*** Opening Input data ***
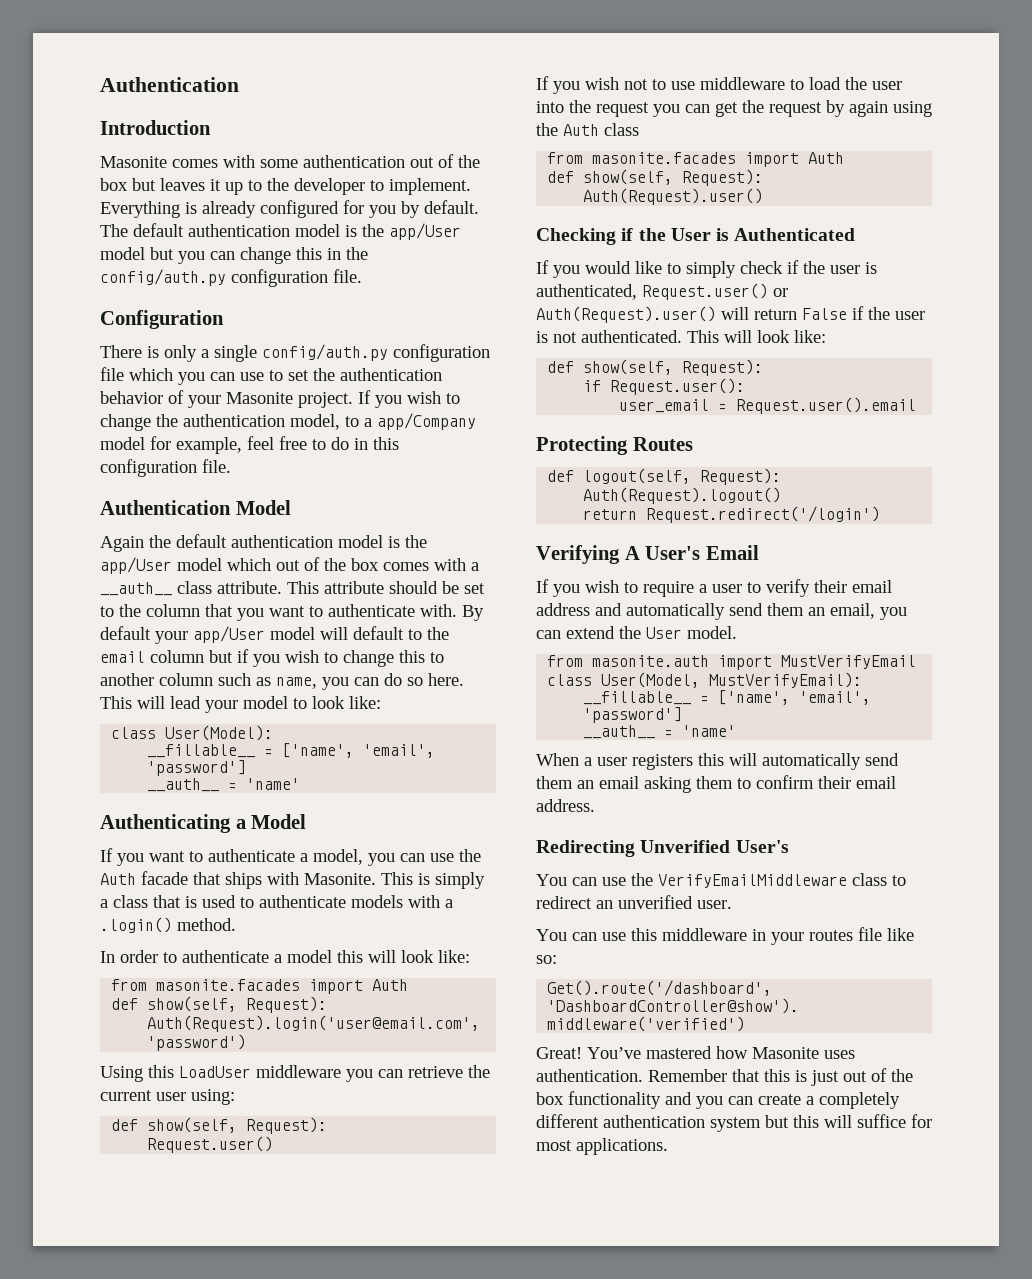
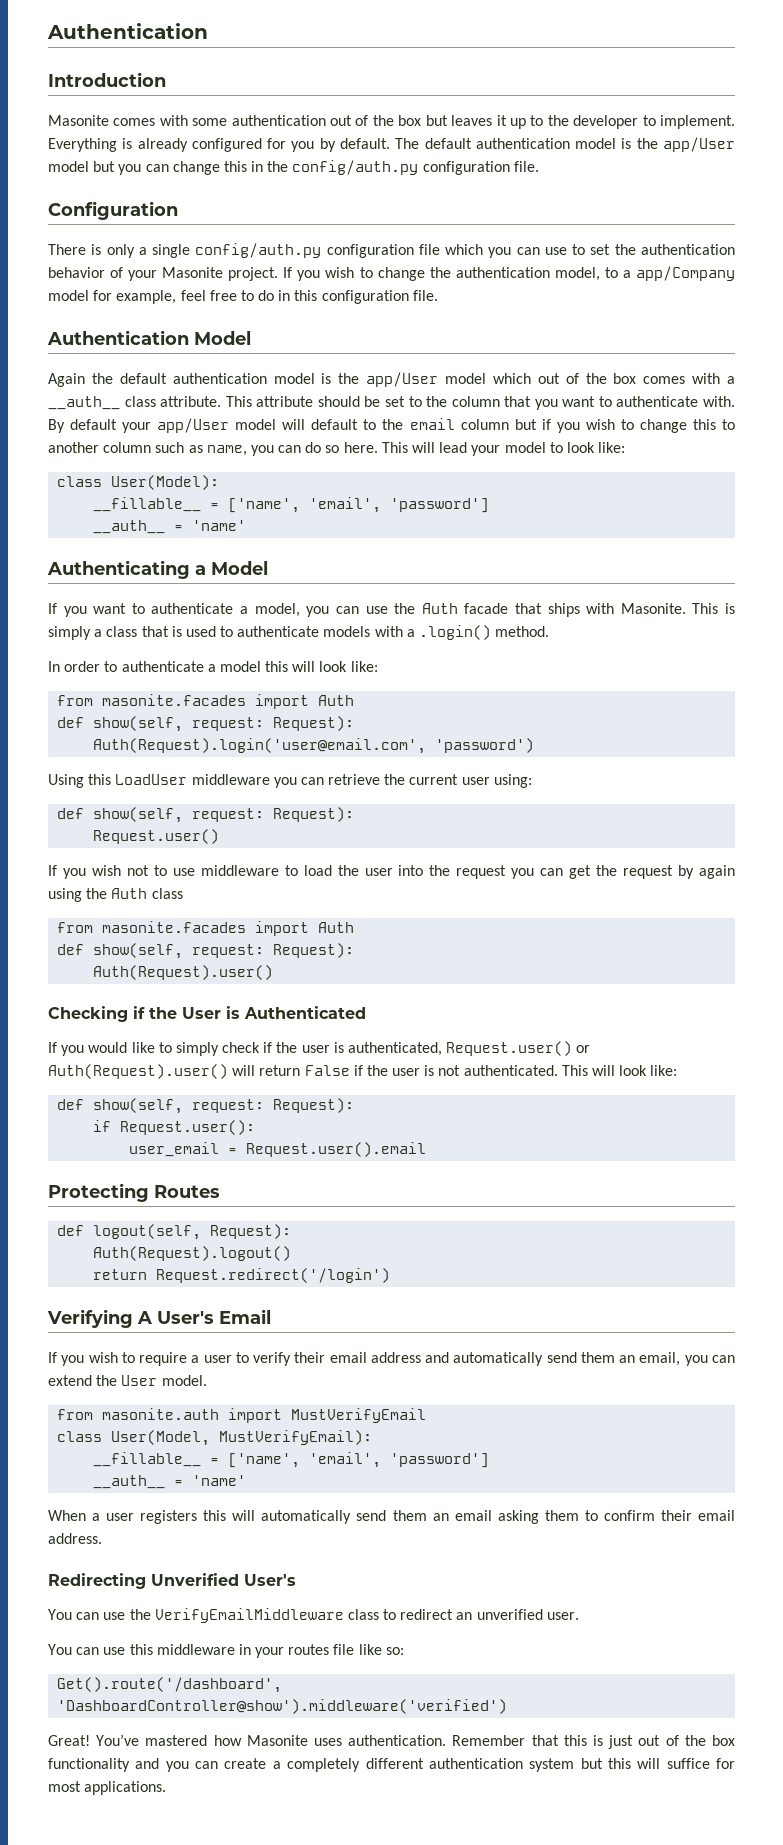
  In order to authenticate a model this will look like:
  from masonite.facades import Auth
- def show(self, Request):
+ def show(self, request: Request):
  Using this LoadUser middleware you can retrieve the current user using:
- def show(self, Request):
+ def show(self, request: Request):
  If you wish not to use middleware to load the user into the request you can get the request by again using the Auth class
  from masonite.facades import Auth
- def show(self, Request):
+ def show(self, request: Request):
  This will look like:
- def show(self, Request):
+ def show(self, request: Request):

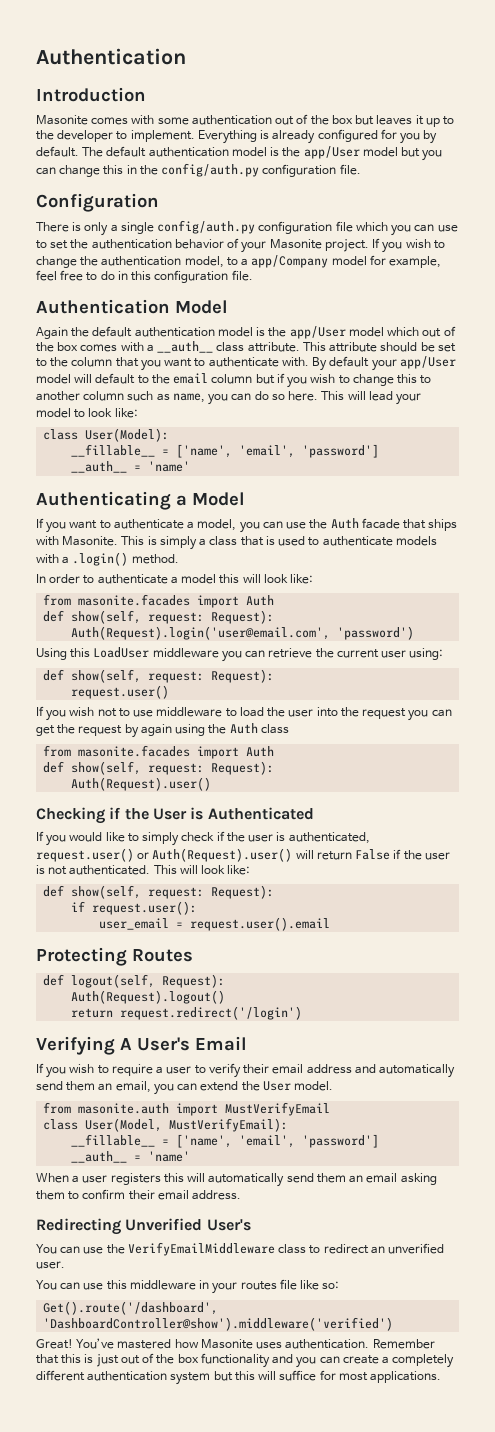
  Using this LoadUser middleware you can retrieve the current user using:
  def show(self, request: Request):
- Request.user()
+ request.user()
- If you would like to simply check if the user is authenticated, Request.user() or Auth(Request).user() will return False if the user is not authenticated.
+ If you would like to simply check if the user is authenticated, request.user() or Auth(Request).user() will return False if the user is not authenticated.
- if Request.user():
+ if request.user():
- user_email = Request.user().email
+ user_email = request.user().email
- return Request.redirect('/login')
+ return request.redirect('/login')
*** Closing Input data ***
**What you have to do:** Print each of the records above exactly as written, leaving no picture in the copy.

**Output for this task:**
  In order to authenticate a model this will look like:
  from masonite.facades import Auth
- def show(self, Request):
+ def show(self, request: Request):
  Using this LoadUser middleware you can retrieve the current user using:
- def show(self, Request):
+ def show(self, request: Request):
  If you wish not to use middleware to load the user into the request you can get the request by again using the Auth class
  from masonite.facades import Auth
- def show(self, Request):
+ def show(self, request: Request):
  This will look like:
- def show(self, Request):
+ def show(self, request: Request):

  Using this LoadUser middleware you can retrieve the current user using:
  def show(self, request: Request):
- Request.user()
+ request.user()
- If you would like to simply check if the user is authenticated, Request.user() or Auth(Request).user() will return False if the user is not authenticated.
+ If you would like to simply check if the user is authenticated, request.user() or Auth(Request).user() will return False if the user is not authenticated.
- if Request.user():
+ if request.user():
- user_email = Request.user().email
+ user_email = request.user().email
- return Request.redirect('/login')
+ return request.redirect('/login')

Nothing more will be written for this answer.